Work within them. If you can’t access certain data or tools, score those opportunities lower and move on. Constraints are real—work around them rather than wishing them away.
“My top opportunity requires setup I don’t have time for.”
Pick your second-highest scorer that requires no setup. Getting started matters more than starting perfectly. You can always return to the higher-scoring option once you’ve built momentum and capability.
“What if success creates expectations I can’t meet?”
Define scope explicitly from the beginning. “I’m piloting AI for meeting summaries” doesn’t promise organization-wide transformation. Start small, communicate clearly, expand only when ready.
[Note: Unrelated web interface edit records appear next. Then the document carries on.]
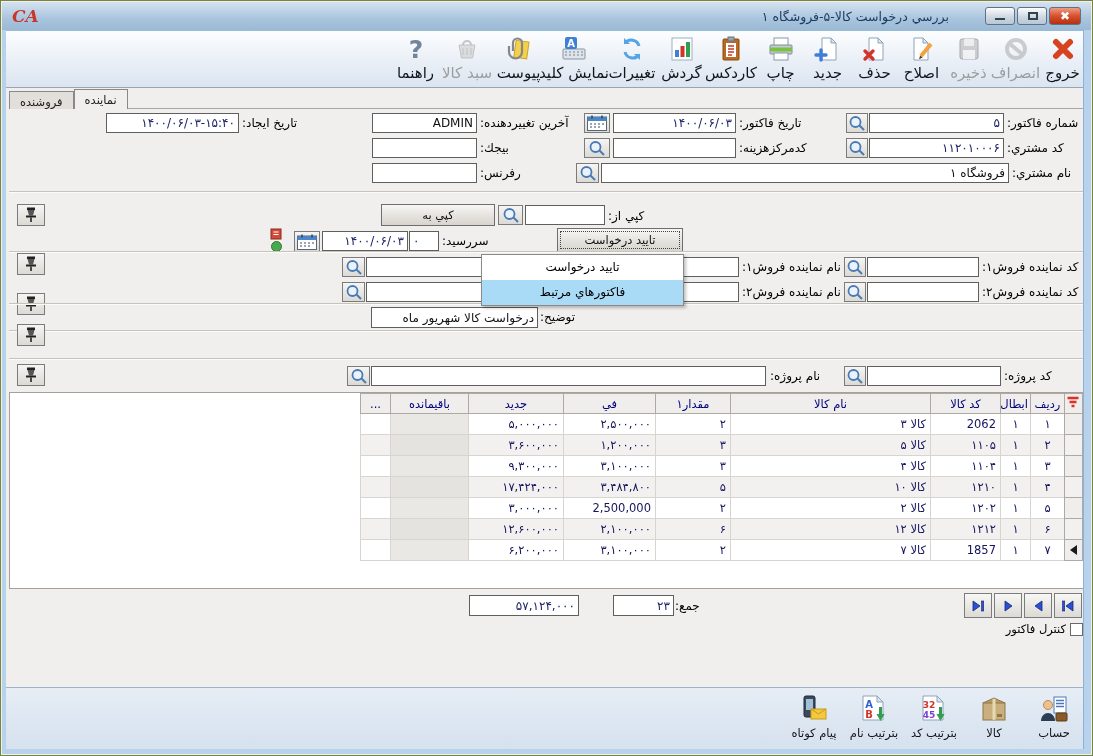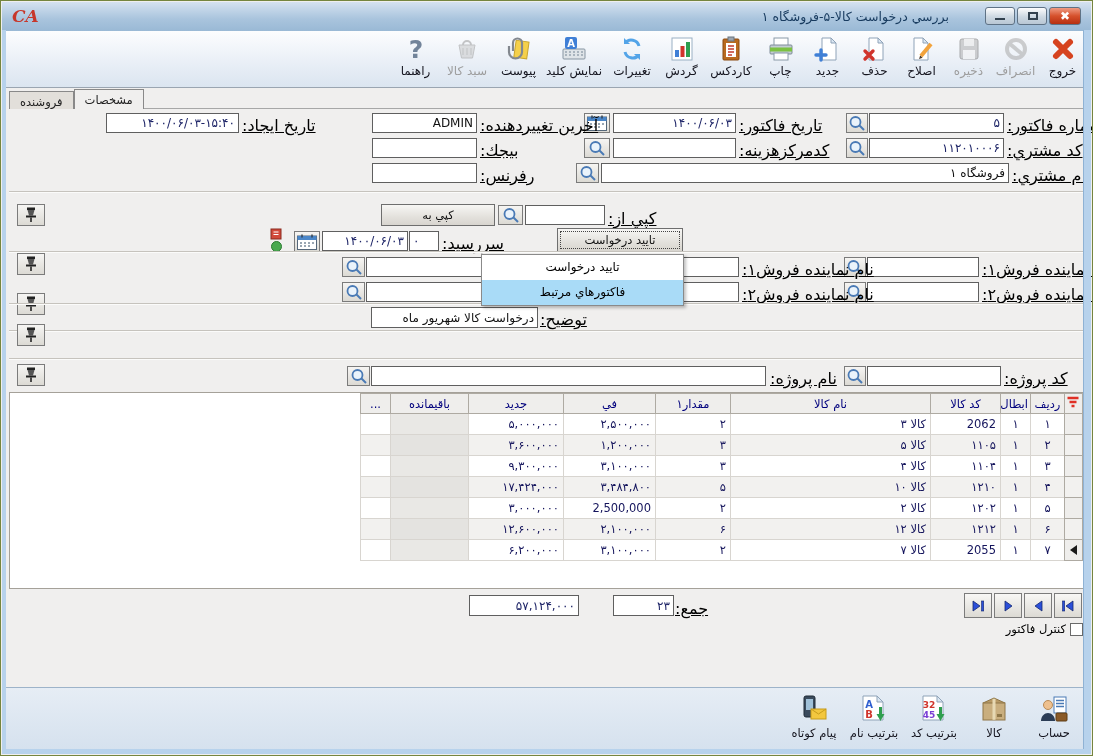"راهنما" .tlabel { font-size: 12px -> 15px }
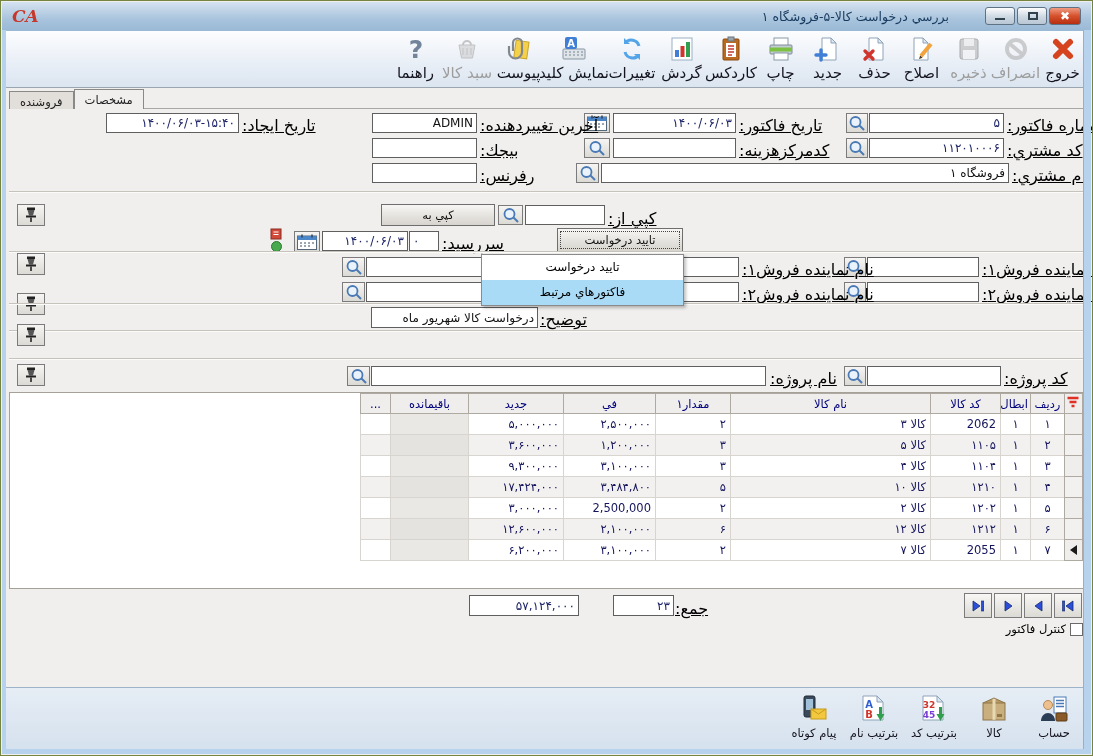"مشخصات" div.tab { text: مشخصات -> نماينده }
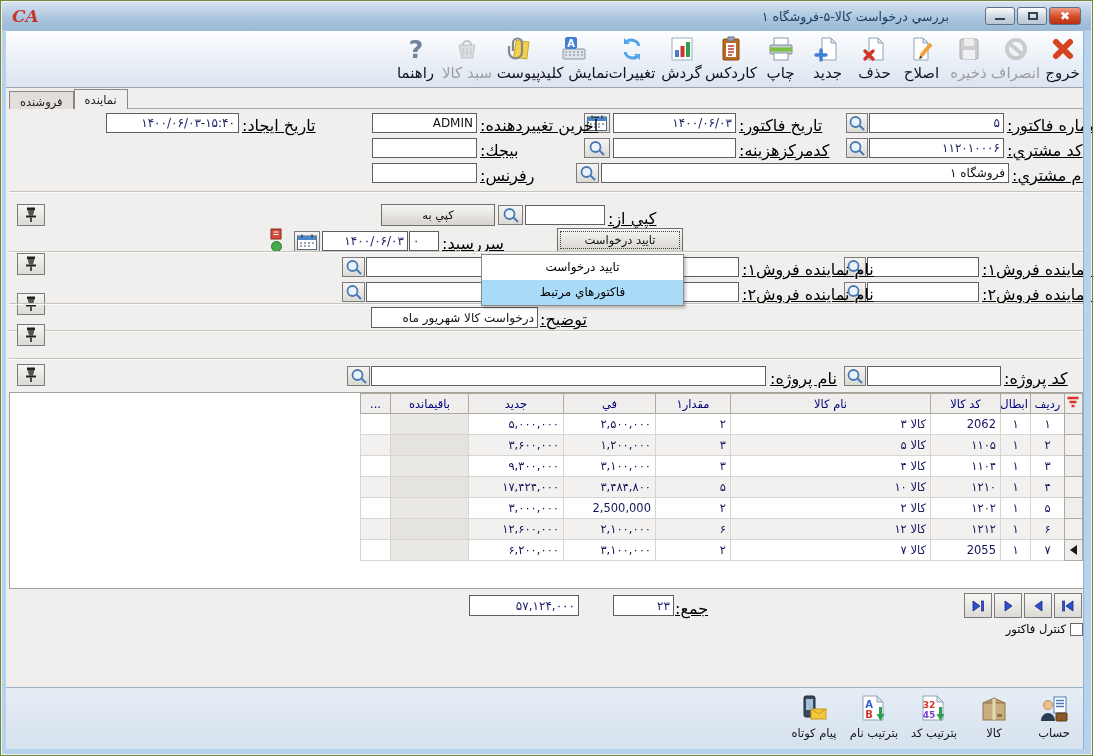"تاريخ ايجاد:" .lbl { font-size: 16px -> 12px; text-decoration: underline -> none }
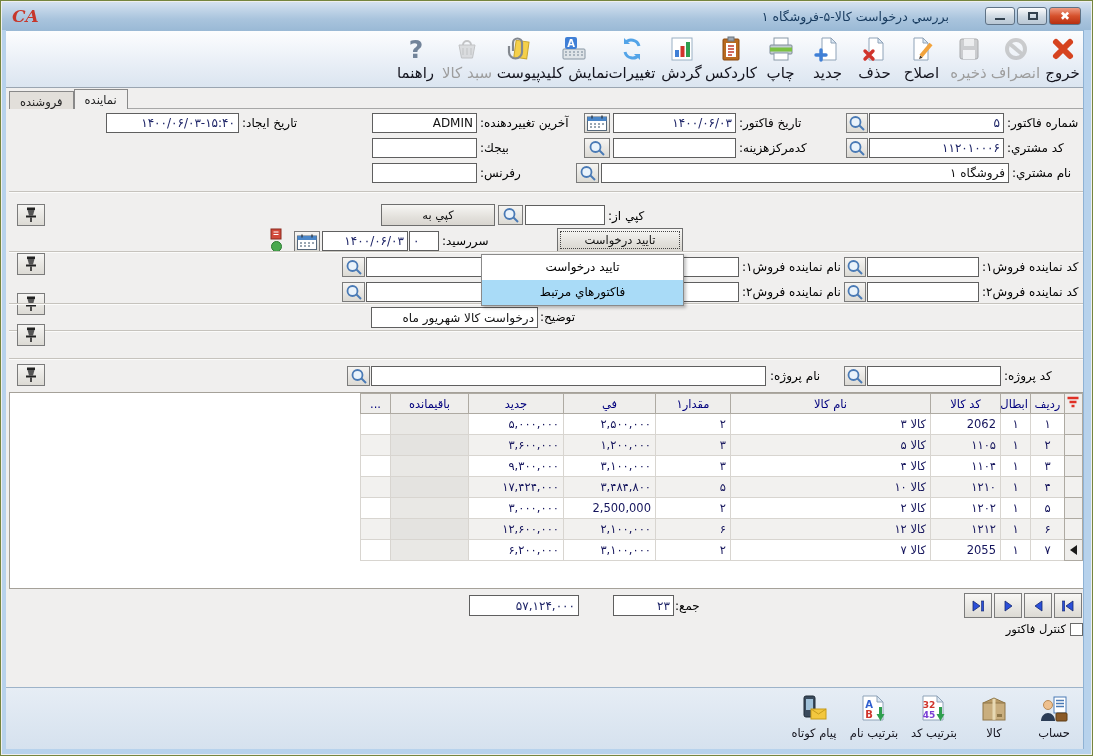"2055" td.c-num { text: 2055 -> 1857 }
“Everyone on my team has different opinions about where to start.”
That’s actually a sign you have multiple good options. Use the FFCC scores as a tiebreaker. If opinions still differ, pick the option with the highest scorer and clearest ownership. One person pilots, learns, then shares. Starting anywhere beats debating everywhere.
“I’m worried about failing publicly.”
Start with something low-visibility. Internal tasks, personal productivity, behind-the-scenes work. Build a track record before going visible. Most failures happen in private and teach valuable lessons. Most successes can be made public later.
“The opportunity I want to try doesn’t score highest.”
If it’s close (within 20%), energy matters more than pure score. If it’s not close (your preferred option scores significantly lower), ask yourself why you’re drawn to it. Sometimes it’s legitimate insight the framework missed. Sometimes it’s the prestige trap in disguise. Be honest about which.
Your Monday Morning Action Item
Make your choice now. Not tomorrow, not after one more analysis—now.
Review your FFCC scores. If you have a clear winner, that’s your starting point. If scores are close, apply the tiebreakers:
- Energy: Which excites you most?
- Quick win: Which shows results fastest?
- Accessibility: Which can you start Monday?
Write your commitment contract:
- “My first AI workflow is: ________________”
- “I’m starting on: [date within 7 days]”
- “Success looks like: ________________”
- “I’ll evaluate results on: [2-4 weeks from start]”
Put this somewhere visible. Tell someone if accountability helps.
You know your decision landscape. You’ve scored your opportunities. Now you’ve made your choice. Time to build.